▸ **Aim of the exercise**
Only the pictures are to be left out; return the rest of the data exactly as it stands.

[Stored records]

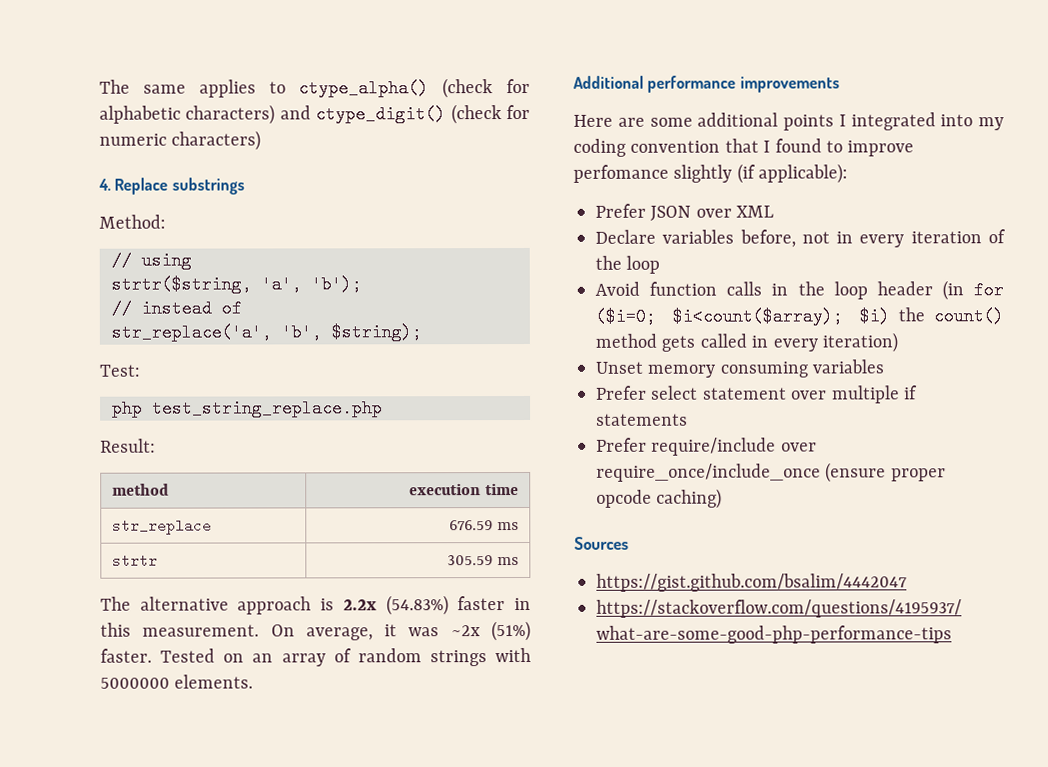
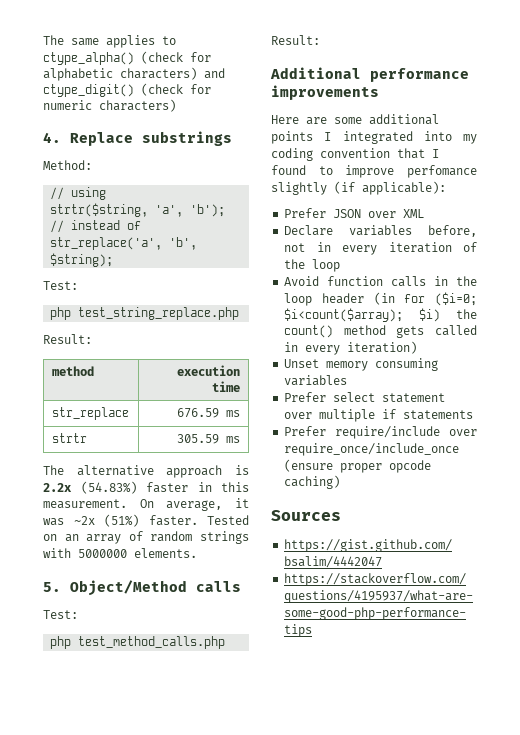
(254, 681) none -> [43,580,241,596] [43,610,78,619] [50,636,226,649] [271,35,320,45] // 5. Object/Method calls // Test: // php test_method_calls.php // Result:

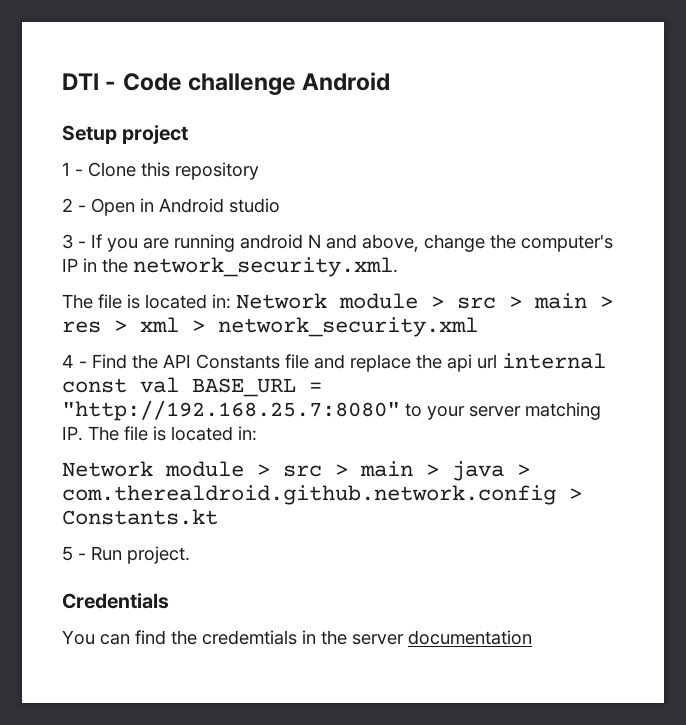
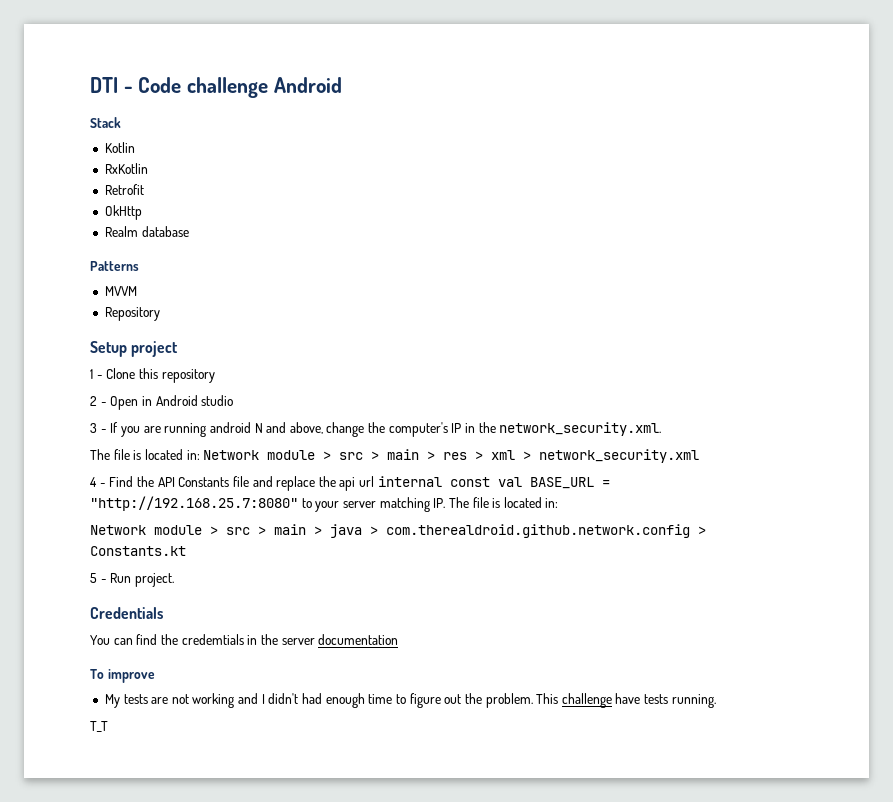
(391, 81) none -> [90,117,121,128] [104,142,135,153] [104,163,148,174] [104,184,144,195] [104,205,142,220] [104,226,189,237] [90,261,139,271] [104,286,137,296] [104,307,160,321] // Stack // Kotlin // RxKotlin // Retrofit // OkHttp // Realm database // Patterns // MVVM // Repository
(532, 637) none -> [90,669,155,683] [104,693,716,708] [90,721,108,732] // To improve // My tests are not working and I didn't had enough time to figure out the problem. This challenge have tests running. // T_T

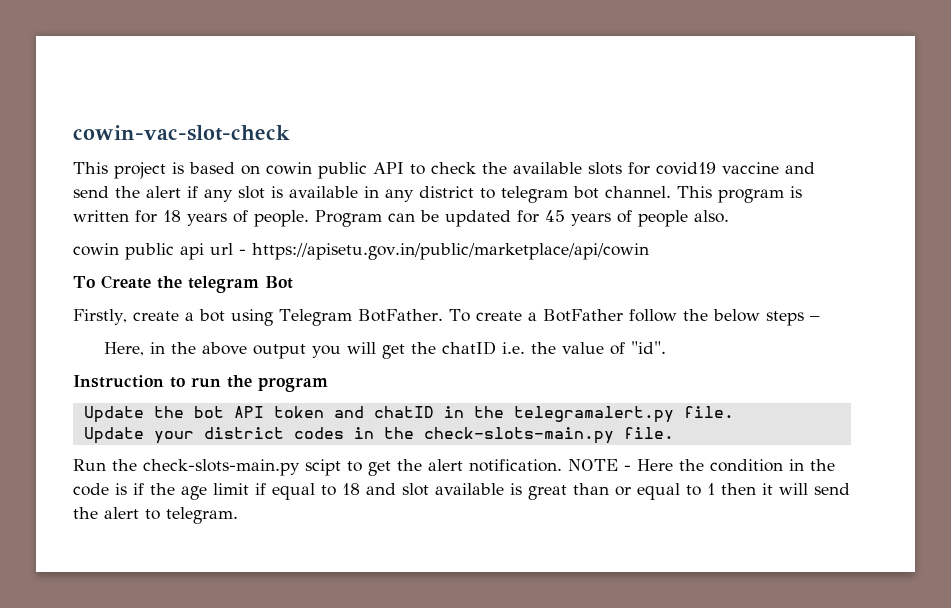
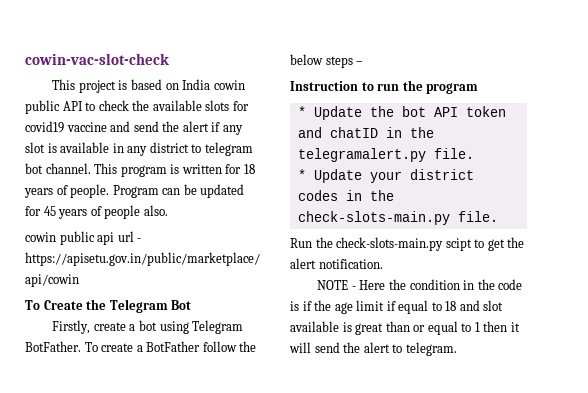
(260, 170) none -> [182,79,211,90] India
[187,276,259,293] telegram -> [109,299,168,313] Telegram
[103,341,666,359] // Here, in the above output you will get the chatID i.e. the value of "id". -> (364, 63) none
(328, 384) none -> [297,106,306,117] *
(734, 412) none -> [297,169,306,180] *
(562, 465) none -> (383, 264) //

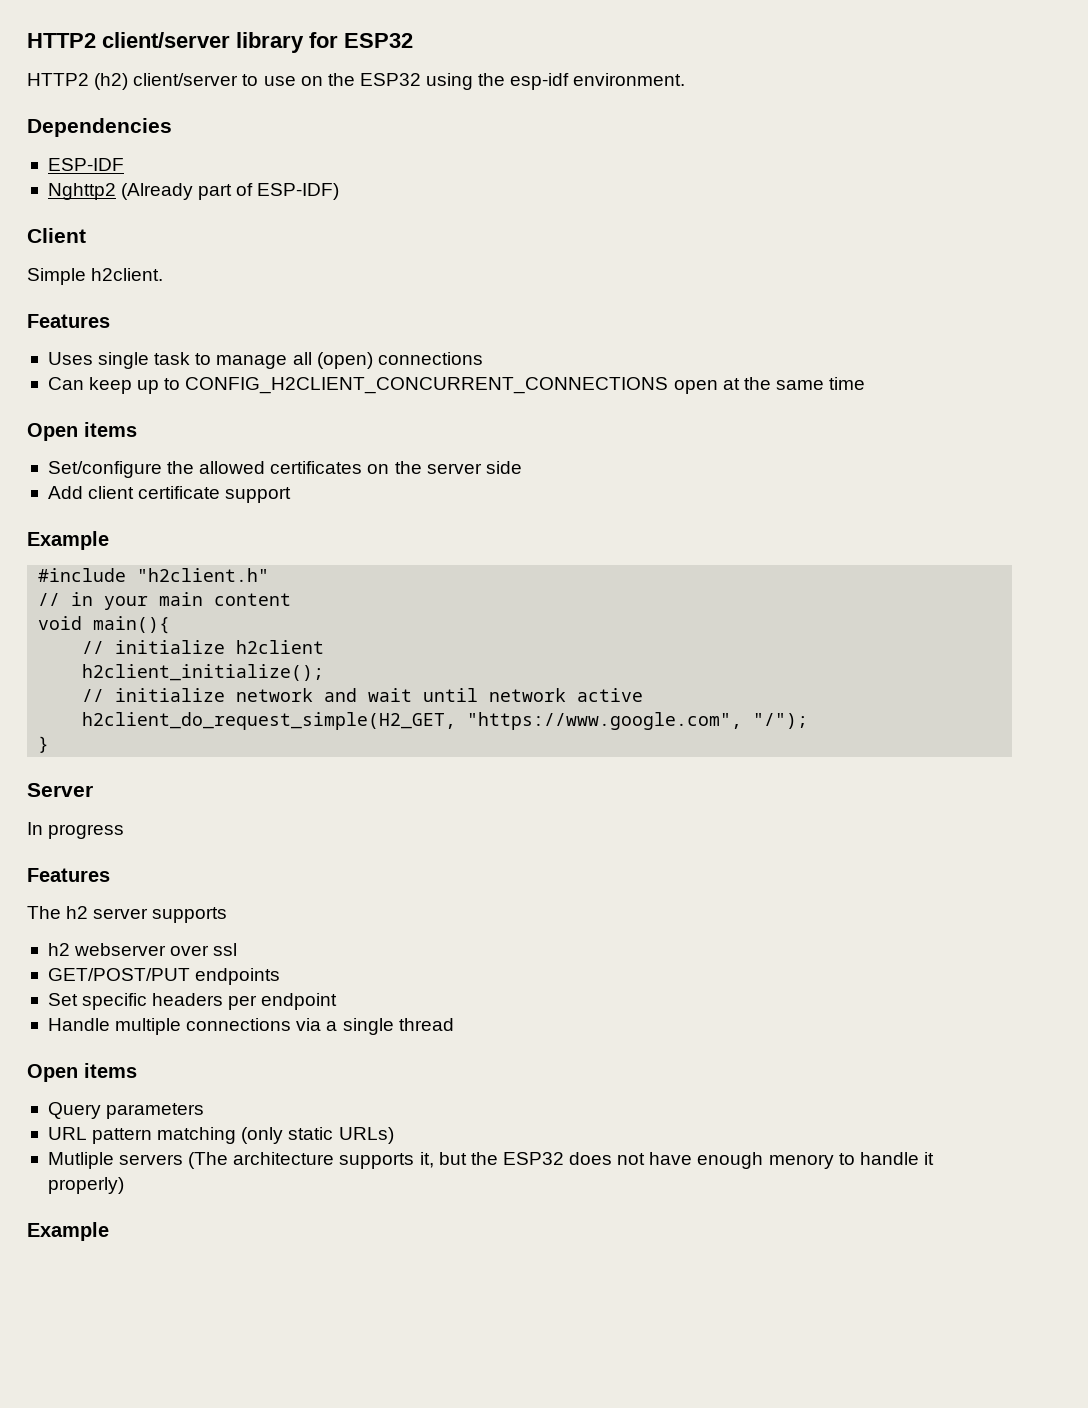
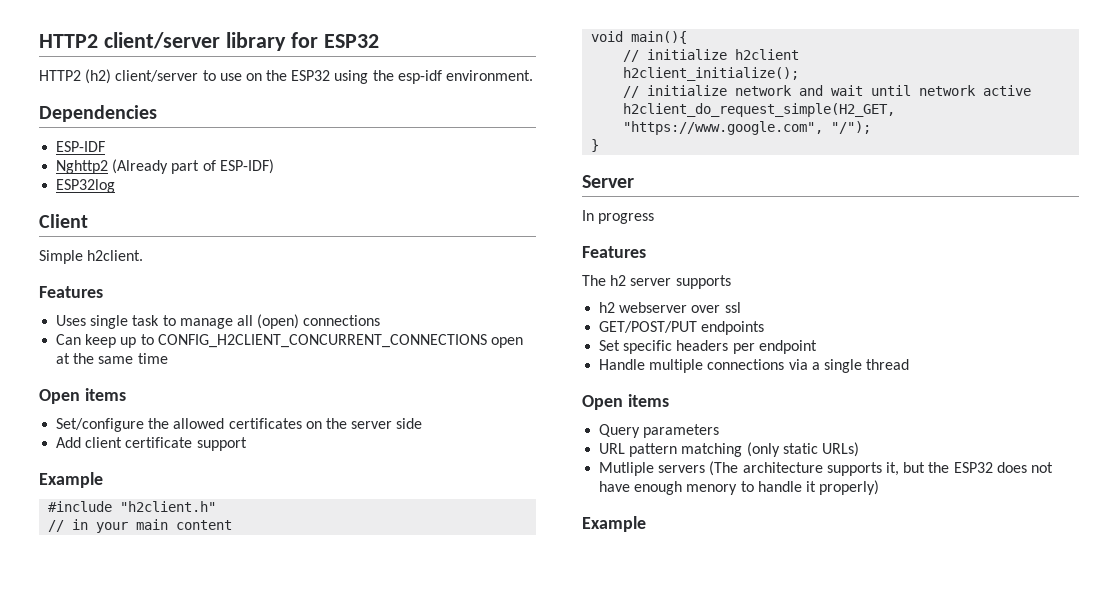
(340, 191) none -> [56,179,116,193] // ESP32log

▸ **Your response**
(254, 681) none -> [43,580,241,596] [43,610,78,619] [50,636,226,649] [271,35,320,45] // 5. Object/Method calls // Test: // php test_method_calls.php // Result:

(391, 81) none -> [90,117,121,128] [104,142,135,153] [104,163,148,174] [104,184,144,195] [104,205,142,220] [104,226,189,237] [90,261,139,271] [104,286,137,296] [104,307,160,321] // Stack // Kotlin // RxKotlin // Retrofit // OkHttp // Realm database // Patterns // MVVM // Repository
(532, 637) none -> [90,669,155,683] [104,693,716,708] [90,721,108,732] // To improve // My tests are not working and I didn't had enough time to figure out the problem. This challenge have tests running. // T_T

(260, 170) none -> [182,79,211,90] India
[187,276,259,293] telegram -> [109,299,168,313] Telegram
[103,341,666,359] // Here, in the above output you will get the chatID i.e. the value of "id". -> (364, 63) none
(328, 384) none -> [297,106,306,117] *
(734, 412) none -> [297,169,306,180] *
(562, 465) none -> (383, 264) //

(340, 191) none -> [56,179,116,193] // ESP32log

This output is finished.